• Task input:
··········
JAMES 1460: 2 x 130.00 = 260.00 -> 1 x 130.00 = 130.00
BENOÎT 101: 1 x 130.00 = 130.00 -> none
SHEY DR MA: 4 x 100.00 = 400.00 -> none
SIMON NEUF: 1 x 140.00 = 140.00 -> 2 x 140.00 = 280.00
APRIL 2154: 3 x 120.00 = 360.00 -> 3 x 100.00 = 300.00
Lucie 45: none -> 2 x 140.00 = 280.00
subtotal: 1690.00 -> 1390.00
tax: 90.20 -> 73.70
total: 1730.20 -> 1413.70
··········
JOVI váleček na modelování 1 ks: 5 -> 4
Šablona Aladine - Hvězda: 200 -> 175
··········
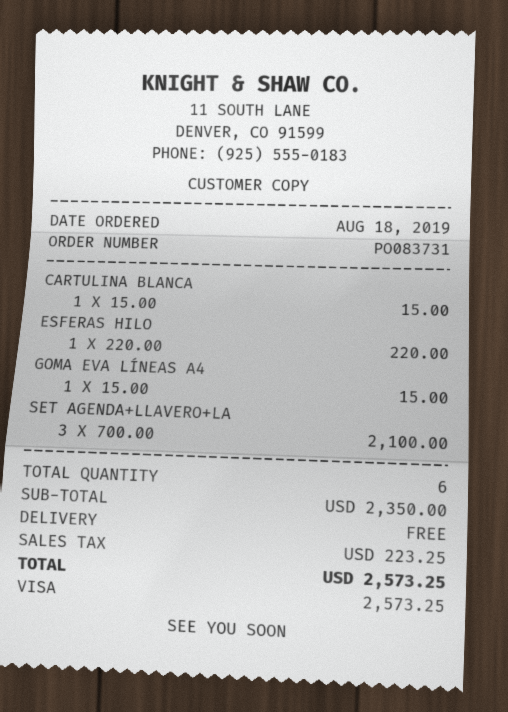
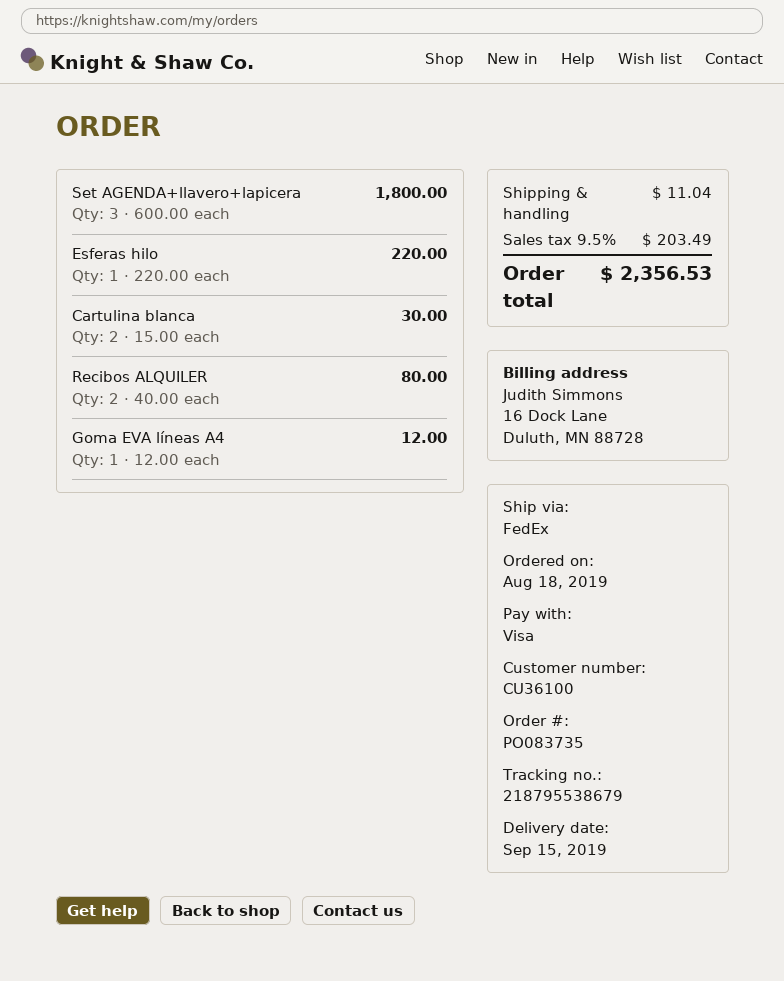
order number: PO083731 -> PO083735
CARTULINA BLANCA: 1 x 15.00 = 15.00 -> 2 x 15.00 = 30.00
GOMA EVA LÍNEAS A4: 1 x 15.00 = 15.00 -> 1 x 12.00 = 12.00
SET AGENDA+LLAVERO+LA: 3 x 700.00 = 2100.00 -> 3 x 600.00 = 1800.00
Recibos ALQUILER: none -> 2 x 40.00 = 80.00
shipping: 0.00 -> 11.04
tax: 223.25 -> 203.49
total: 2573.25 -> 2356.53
··········
• Exercise directions:
The lines above that hold the string "none" are to be located and copied.

• Problem solution:
BENOÎT 101: 1 x 130.00 = 130.00 -> none
SHEY DR MA: 4 x 100.00 = 400.00 -> none
Lucie 45: none -> 2 x 140.00 = 280.00
Recibos ALQUILER: none -> 2 x 40.00 = 80.00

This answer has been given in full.